I Was Wrong
A few years ago, I said:
It's a government regulation that hasn't been discredited yet. Advocate a government regulation in nearly any other field and you'll have libertarians saying “Look at how the State messed things up” In the case of net neutrality, our best argument is “Look at how the State messed things up everywhere else!” This, of course, can be spun as paranoid rantings. (It doesn't help that some of the people involved also engage in paranoid rantings.)I was wrong. Net neutrality really was associated with bad effects.
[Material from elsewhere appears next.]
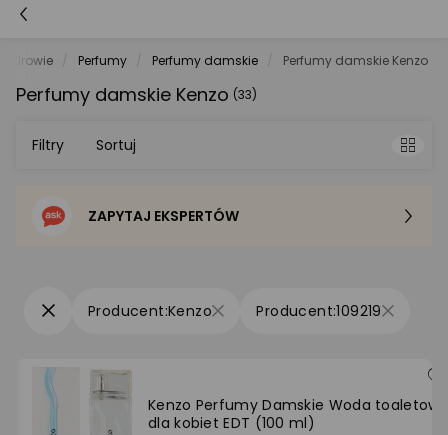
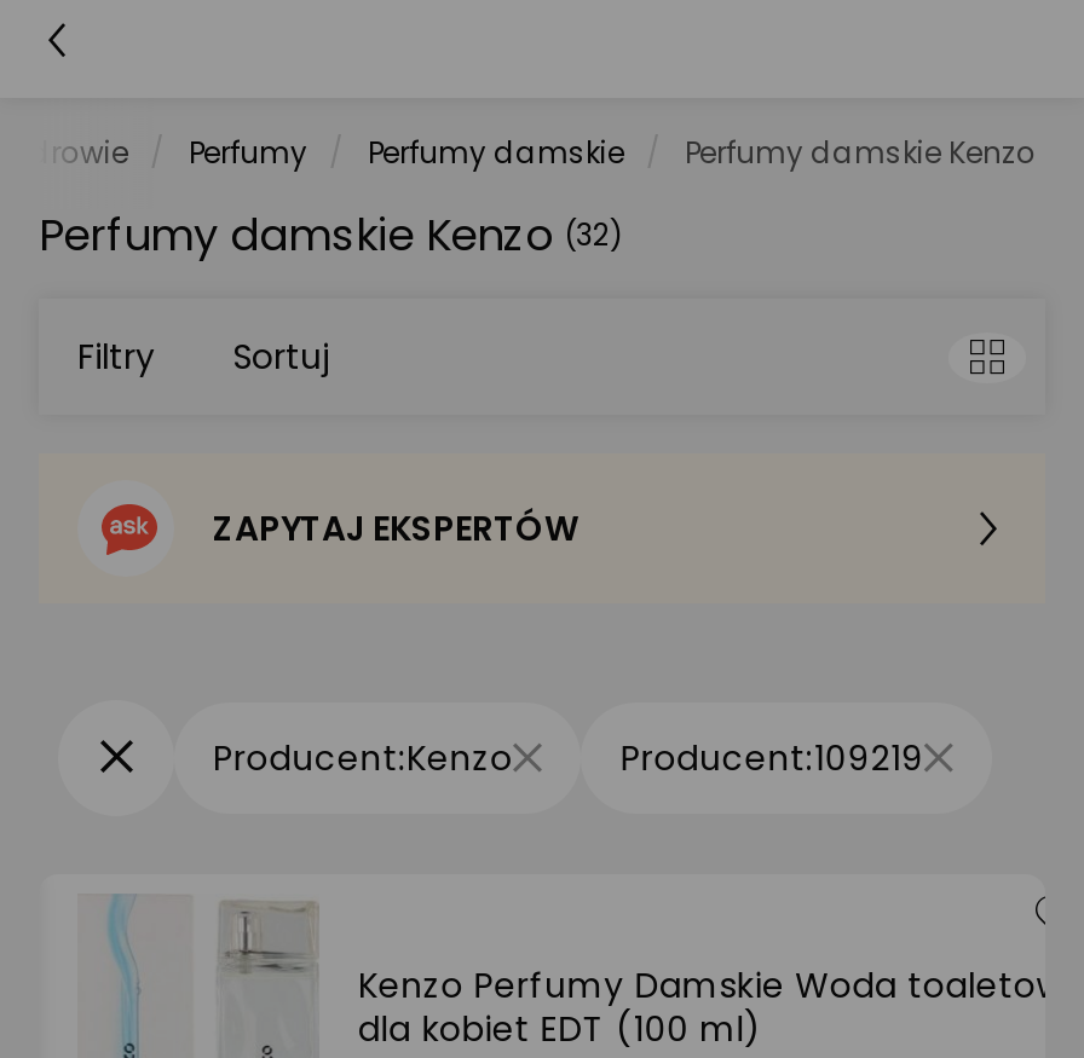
[16,82,257,107] Perfumy damskie Kenzo (33) -> [39,204,622,265] Perfumy damskie Kenzo (32)

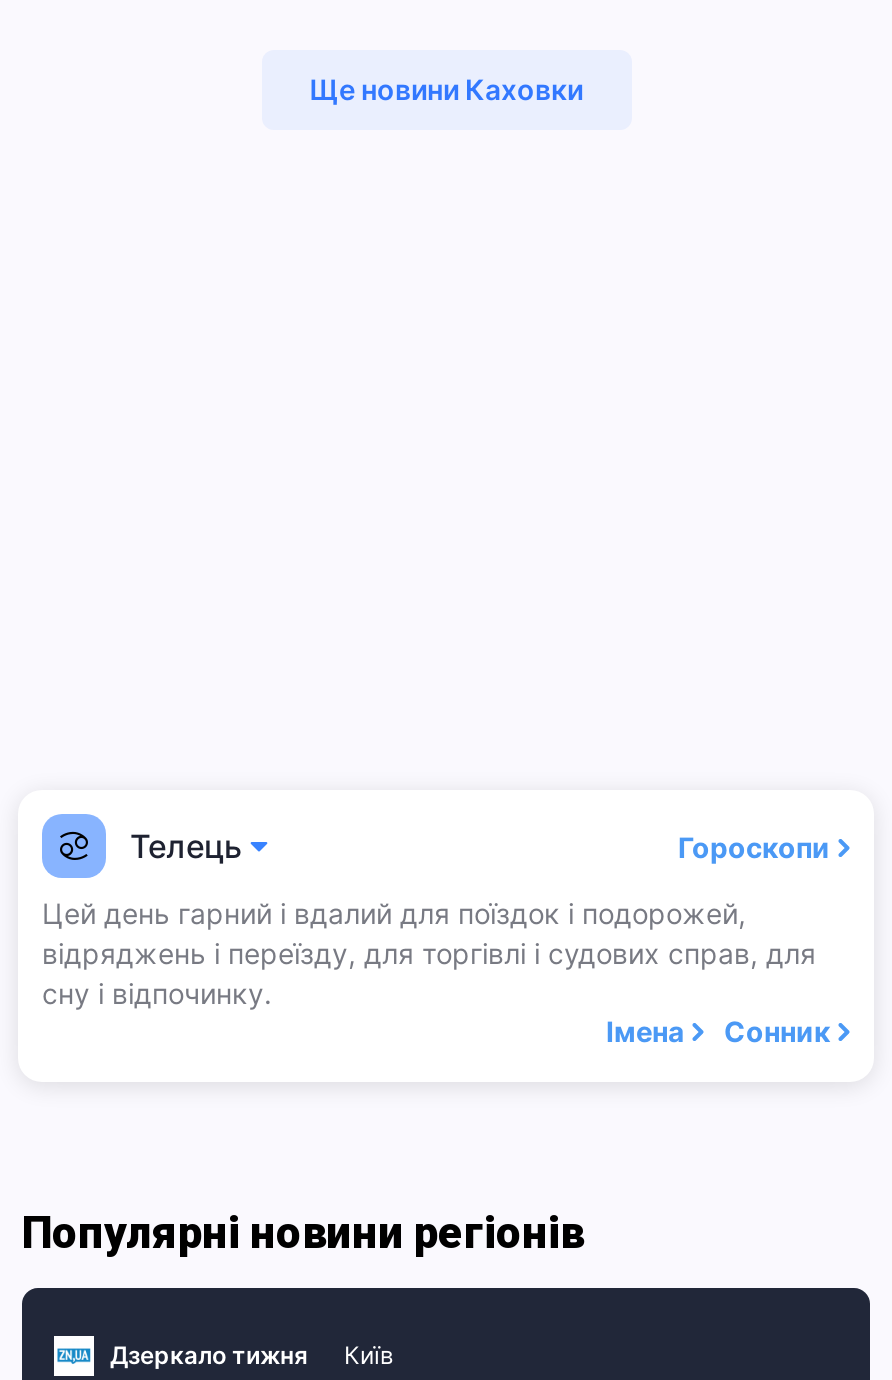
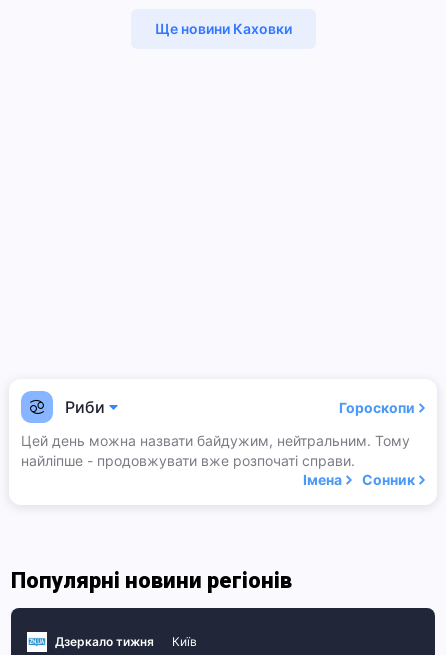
[130,826,242,866] Телець -> [65,397,105,417] Риби
[42,896,816,1010] Цей день гарний і вдалий для поїздок і подорожей, | відряджень і переїзду, для торгівлі і судових справ, для | сну і відпочинку. -> [21,432,410,469] Цей день можна назвати байдужим, нейтральним. Тому | найліпше - продовжувати вже розпочаті справи.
Apparently, net-neutrality used to be the law, back when American broadband was rare. Net neutrality is not a matter of “You need to fill out this form for your Internet connection” or “You need permission from Occupy Wall Street to start an ISP” (despite what some people think). It's a matter of “ding ding ding ding khkhkhkhkh…”
I had overlooked this because the Other Side kept insisting that American slowness in adopting broadband was due to capitalism and—like an idiot—I believed them. (In the real world, the “cool nations” haven't been that strong on net neutrality.)
Meanwhile, in 2002–2015, we didn't have net-neutrality laws and had a rapid expansion of broadband. We also saw Comcast smack down Netflix for bandwidth hogging, but that was a feature, not a bug.
More recently, we also saw Verizon's arrogant treatment of ISPs it doesn't like, but it's doing so as a content provider. Strengthening ISPs might stop that.